▸ **WHAT YOU WILL DO**
The entries that follow should be written out exactly.

Collection entries:
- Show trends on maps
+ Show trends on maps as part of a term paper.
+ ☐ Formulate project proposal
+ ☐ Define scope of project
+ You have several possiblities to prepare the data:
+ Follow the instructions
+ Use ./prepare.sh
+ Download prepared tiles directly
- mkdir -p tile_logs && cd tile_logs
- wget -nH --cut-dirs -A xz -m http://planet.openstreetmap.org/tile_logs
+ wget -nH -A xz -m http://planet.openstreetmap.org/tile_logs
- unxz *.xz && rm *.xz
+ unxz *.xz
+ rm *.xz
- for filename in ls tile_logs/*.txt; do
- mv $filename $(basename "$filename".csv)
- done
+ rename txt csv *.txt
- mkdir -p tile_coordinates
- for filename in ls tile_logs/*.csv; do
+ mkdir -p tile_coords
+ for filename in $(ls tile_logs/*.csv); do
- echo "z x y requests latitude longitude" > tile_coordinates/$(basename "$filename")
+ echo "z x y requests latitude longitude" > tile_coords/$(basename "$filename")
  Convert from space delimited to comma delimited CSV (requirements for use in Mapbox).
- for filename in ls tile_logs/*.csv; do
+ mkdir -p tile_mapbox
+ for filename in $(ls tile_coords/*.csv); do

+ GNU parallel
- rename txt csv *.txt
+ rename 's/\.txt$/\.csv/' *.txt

▸ **EXERCISE OUTPUT**
- Show trends on maps
+ Show trends on maps as part of a term paper.
+ ☐ Formulate project proposal
+ ☐ Define scope of project
+ You have several possiblities to prepare the data:
+ Follow the instructions
+ Use ./prepare.sh
+ Download prepared tiles directly
- mkdir -p tile_logs && cd tile_logs
- wget -nH --cut-dirs -A xz -m http://planet.openstreetmap.org/tile_logs
+ wget -nH -A xz -m http://planet.openstreetmap.org/tile_logs
- unxz *.xz && rm *.xz
+ unxz *.xz
+ rm *.xz
- for filename in ls tile_logs/*.txt; do
- mv $filename $(basename "$filename".csv)
- done
+ rename txt csv *.txt
- mkdir -p tile_coordinates
- for filename in ls tile_logs/*.csv; do
+ mkdir -p tile_coords
+ for filename in $(ls tile_logs/*.csv); do
- echo "z x y requests latitude longitude" > tile_coordinates/$(basename "$filename")
+ echo "z x y requests latitude longitude" > tile_coords/$(basename "$filename")
  Convert from space delimited to comma delimited CSV (requirements for use in Mapbox).
- for filename in ls tile_logs/*.csv; do
+ mkdir -p tile_mapbox
+ for filename in $(ls tile_coords/*.csv); do

+ GNU parallel
- rename txt csv *.txt
+ rename 's/\.txt$/\.csv/' *.txt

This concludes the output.